In this scenario, DHCP clients are blocked and experience other network issues.

Cause

This problem occurs because the duplicated DHCP relay agents cause the DHCP server to always receive duplicate DHCP messages for each client that connects to the network. For both DHCP requests, the DHCP failover-enabled server sends to the clients different ACK messages that have different lease duration values. This leads to a race condition in which the clients accept the first value that is received and ignore the second. However, DAI honors the second value. This creates a lease mismatch and causes DAI to block clients from accessing the network.

Workaround

To work around this problem, use one of the following methods:

  • Prevent duplicate DHCP requests. To do this, use one of the following options:

    • Remove the second DHCP relay agent.
    • Operate the DHCP relay agents in an active-passive mode. To do this, use virtual router groups if your router redundancy protocol is HSRP.
  • Configure DAI so that it honors the first DHCP lease duration value (whenever possible).

  • If DAI can't be configured to honor the first lease duration value, turn off or remove the DAI feature that is causing the conflict.

  • Don't use DHCP failover in combination with two relay agents and DAI on the switches.

More information

To provide redundancy, some organizations prefer to configure dual relays (two routers that each point to two DHCP servers). This configuration is common when Virtual Router Redundancy Protocol (VRRP) is used.

In a typical VRRP configuration that uses one IP address, one router is designated as the "active" device and the other one is set to "standby" mode. A heartbeat is exchanged between the routers. If the active router doesn't respond, the standby router takes over the shared IP address.

DHCP snooping enables a switch device to inspect DHCP traffic and to track which IP addresses are assigned to which host switch ports. This information can be useful to DAI. As soon as the DHCP lease duration expires, the traffic information is removed from the device database.
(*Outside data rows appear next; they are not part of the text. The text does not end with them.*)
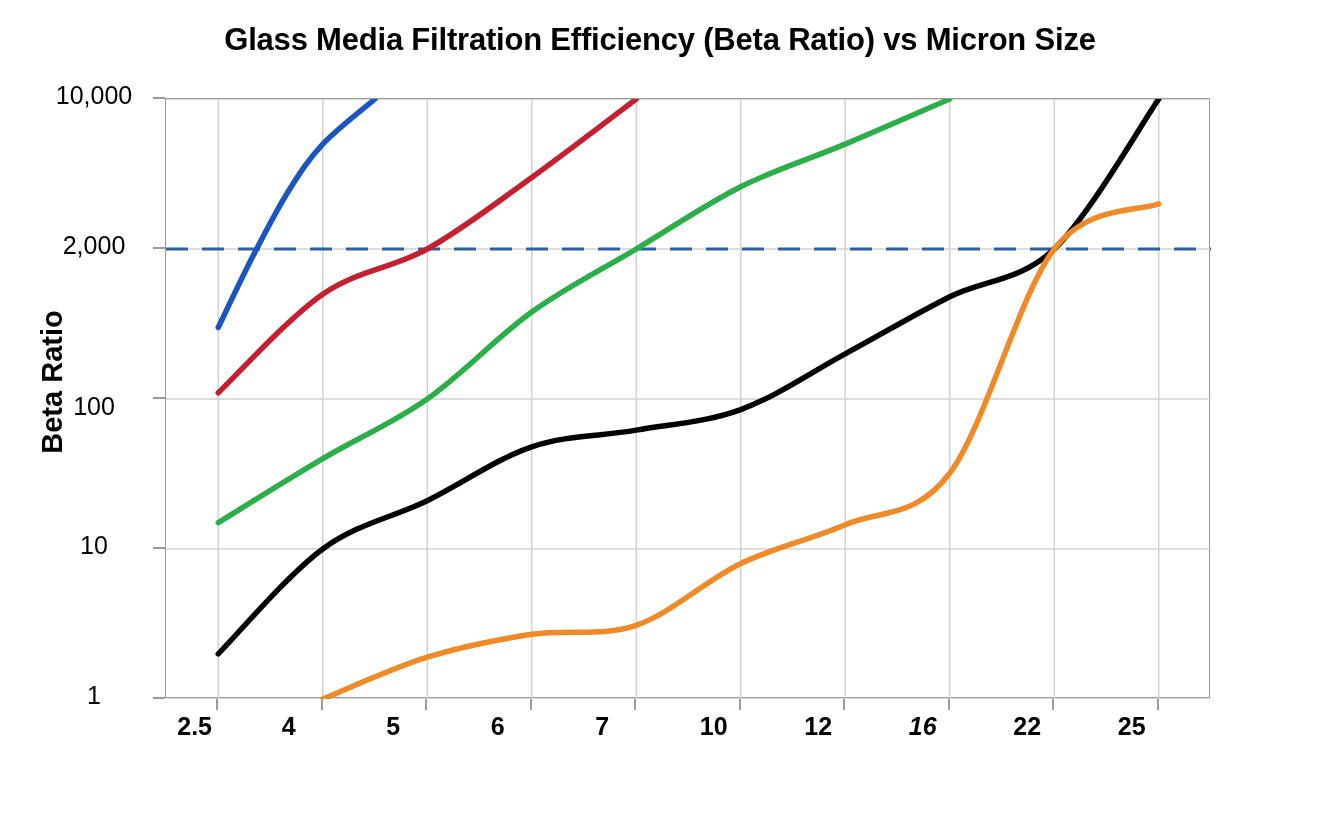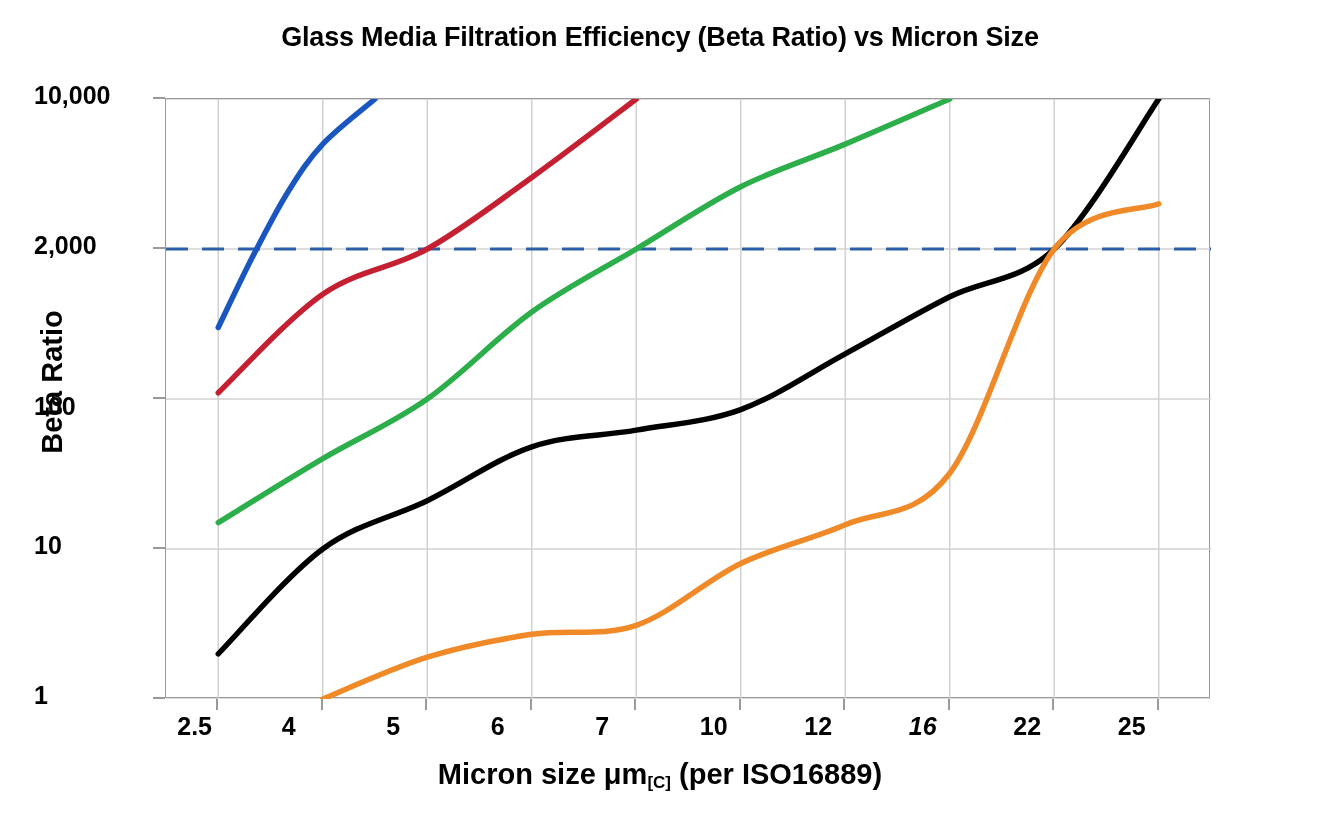"Glass Media Filtration Efficiency (Beta" .chart-title { font-size: 27px -> 31px }
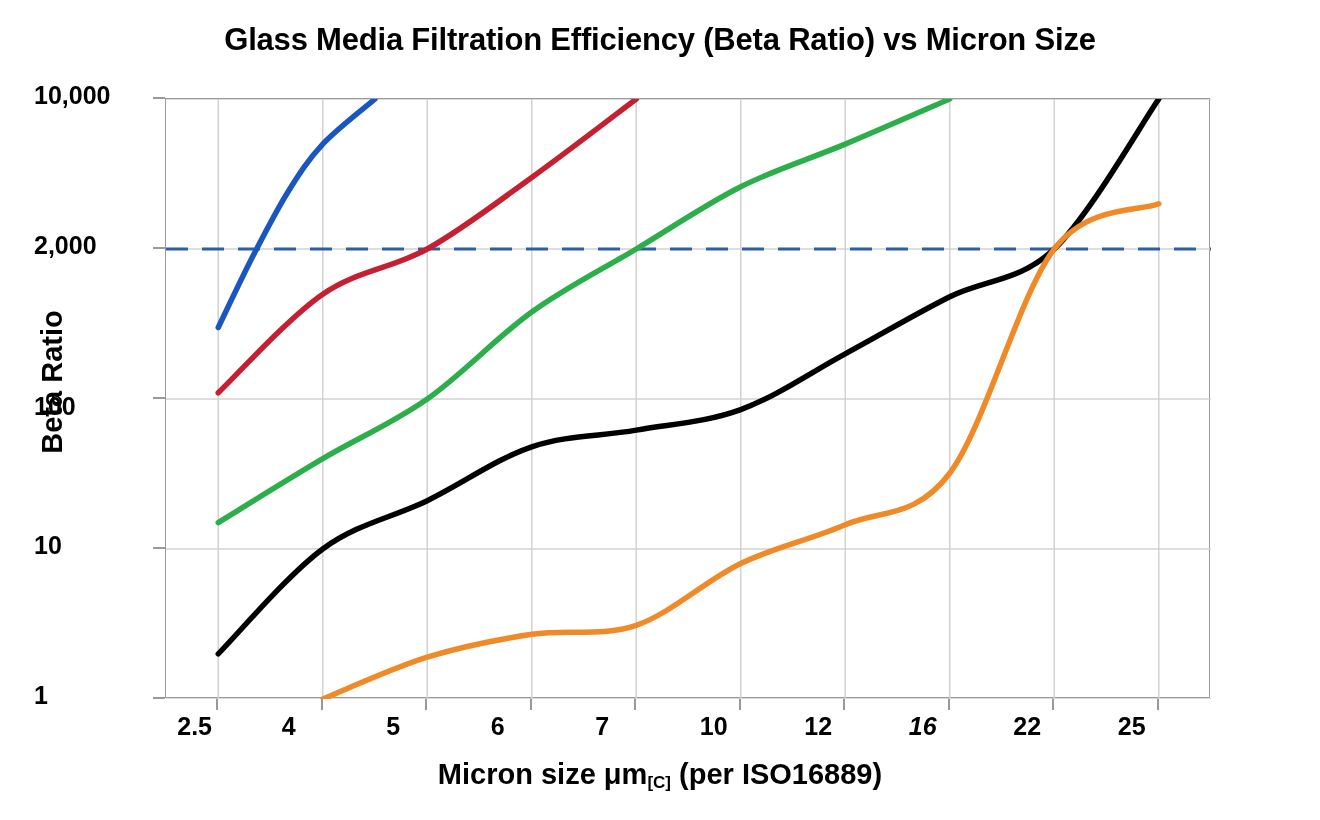"10,000" .y-tick-label { font-weight: bold -> normal; text-align: left -> center }
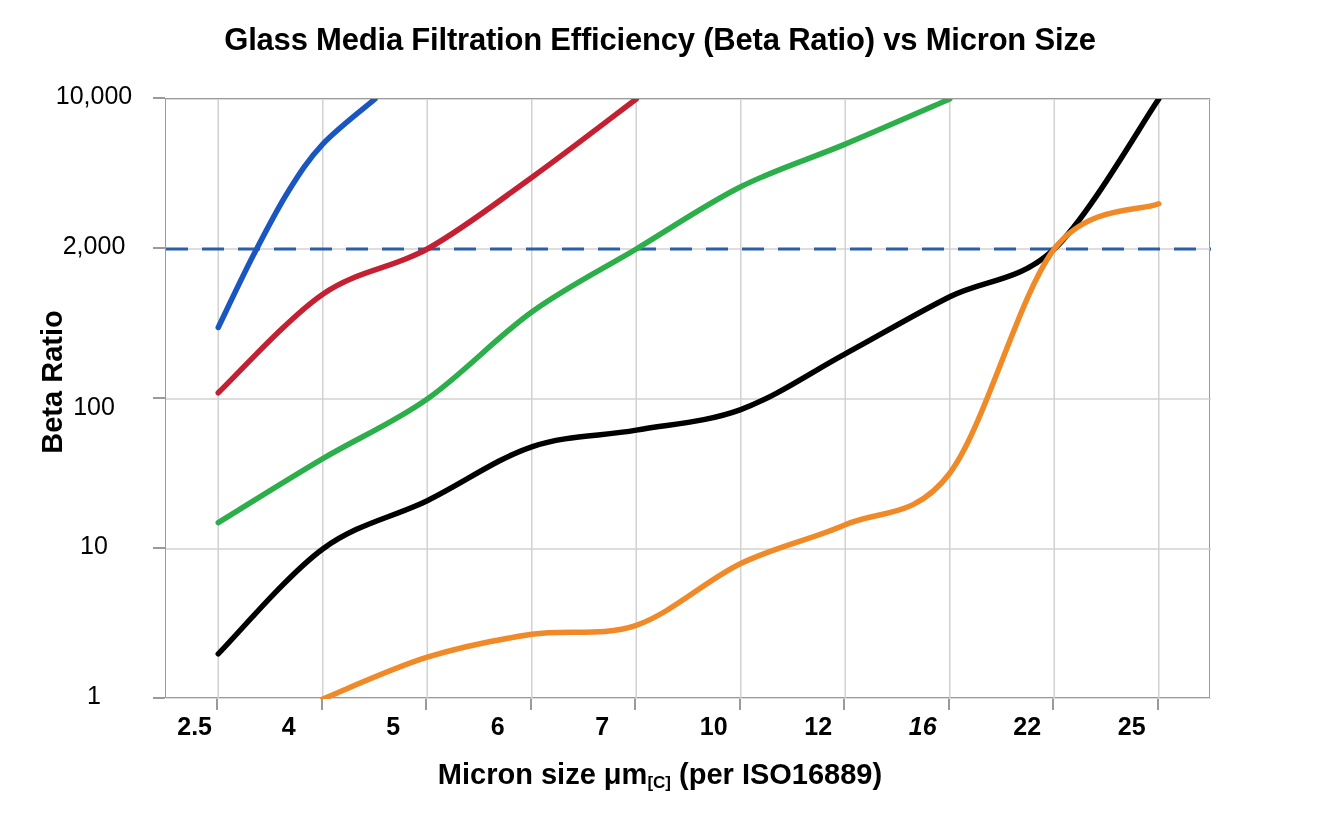"Micron size μm[C] (per ISO16889)" div.x-axis-title { html: <div><span>Micron size μm</span><sub>[C]</sub><span> (per ISO16889)</span></div> -> none }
A DAI-enabled switch will then block the ports.

A DHCP failover on a Windows Server 2012 server can't guarantee consistent lease duration for duplicated DHCP requests. This behavior is by design. This is because a DHCP server may issue either a Maximum Client Lead Time (MCLT) or Scope lease duration value, depending on the following circumstances:

  • Upon receiving the first request, the DHCP server sends an ACK that includes an MCLT lease duration value before it tries to synchronize with its partner. This is also known as a Lazy Update.

  • If the sync response arrives before the duplicated request, the DHCP server considers its partner to be up-to-date. It then sends an ACK that includes the Scope lease duration value. This is the desired behavior.

  • If the duplicate request arrives before the sync response, the race condition that is described in the Cause section occurs. In this case, the DHCP server considers its partner to be out-of-sync. This causes the second ACK to use the MCLT lease duration value. You can't prevent the duplicate DHCP ACK messages from being sent. This is because a DHCP failover on a Windows Server 2012 server always responds by sending one DHCP ACK per DHCP request even though DHCP requests have the same transaction ID. This behavior is by design.

Additional information

  • The DHCP transaction ID is a way for the client to relate a sent message with a received message. The RFC does not imply that the server should be dropping messages based on transaction ID.

  • At this time, we believe that a design change isn't warranted, based upon the following definition of a transaction ID that is provided in RFC 2131:

    xid 4
    Transaction ID, a random number chosen by the client, used by the client and server to associate messages and responses between a client and a server.